PROVIDED RECORDS:
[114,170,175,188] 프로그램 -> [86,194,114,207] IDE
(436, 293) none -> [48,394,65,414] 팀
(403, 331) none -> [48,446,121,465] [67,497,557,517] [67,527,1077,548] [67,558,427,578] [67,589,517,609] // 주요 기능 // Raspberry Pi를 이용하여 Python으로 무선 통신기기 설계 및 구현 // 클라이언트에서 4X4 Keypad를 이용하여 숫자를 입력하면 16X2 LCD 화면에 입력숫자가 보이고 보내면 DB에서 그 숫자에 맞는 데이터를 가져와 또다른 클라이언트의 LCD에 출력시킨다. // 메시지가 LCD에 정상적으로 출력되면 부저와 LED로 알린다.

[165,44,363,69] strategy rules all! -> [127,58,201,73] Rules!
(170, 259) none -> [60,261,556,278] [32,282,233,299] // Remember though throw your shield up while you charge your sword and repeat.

...

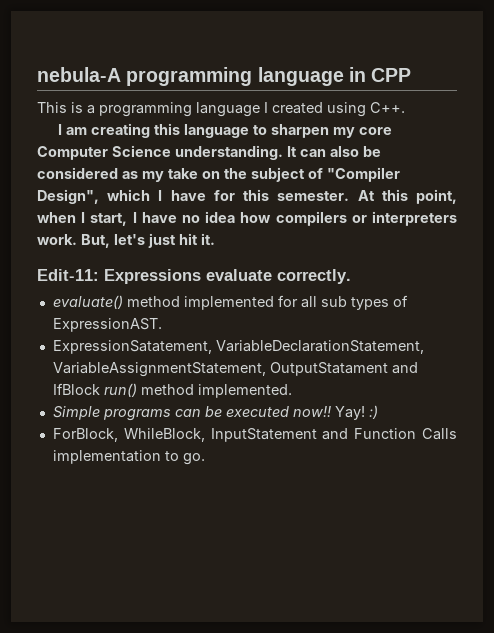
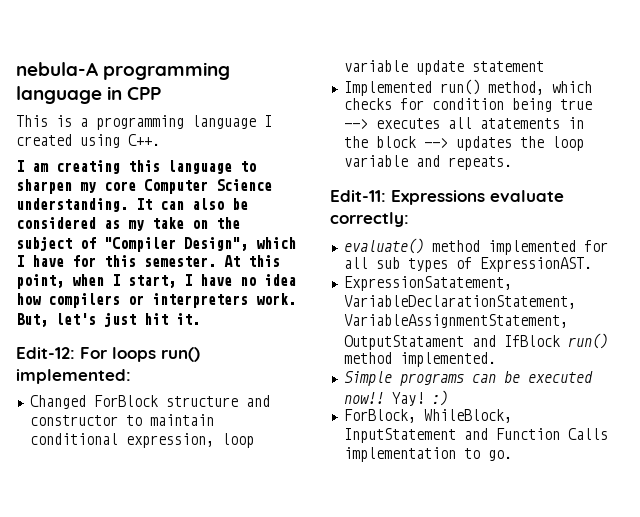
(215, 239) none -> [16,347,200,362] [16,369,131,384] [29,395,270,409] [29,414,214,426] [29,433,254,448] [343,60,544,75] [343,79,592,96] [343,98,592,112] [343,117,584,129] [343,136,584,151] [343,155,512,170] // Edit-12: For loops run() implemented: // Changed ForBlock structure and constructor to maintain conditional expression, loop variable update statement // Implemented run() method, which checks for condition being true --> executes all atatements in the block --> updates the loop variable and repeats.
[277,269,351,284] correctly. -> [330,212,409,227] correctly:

AIM OF THE EXERCISE: Your answer should be the lines above from the one containing "[114,170,175,188] 프로그램 ->" through the one containing "(170, 259) none", copied exactly and with both ends kept.

YOUR RESPONSE:
[114,170,175,188] 프로그램 -> [86,194,114,207] IDE
(436, 293) none -> [48,394,65,414] 팀
(403, 331) none -> [48,446,121,465] [67,497,557,517] [67,527,1077,548] [67,558,427,578] [67,589,517,609] // 주요 기능 // Raspberry Pi를 이용하여 Python으로 무선 통신기기 설계 및 구현 // 클라이언트에서 4X4 Keypad를 이용하여 숫자를 입력하면 16X2 LCD 화면에 입력숫자가 보이고 보내면 DB에서 그 숫자에 맞는 데이터를 가져와 또다른 클라이언트의 LCD에 출력시킨다. // 메시지가 LCD에 정상적으로 출력되면 부저와 LED로 알린다.

[165,44,363,69] strategy rules all! -> [127,58,201,73] Rules!
(170, 259) none -> [60,261,556,278] [32,282,233,299] // Remember though throw your shield up while you charge your sword and repeat.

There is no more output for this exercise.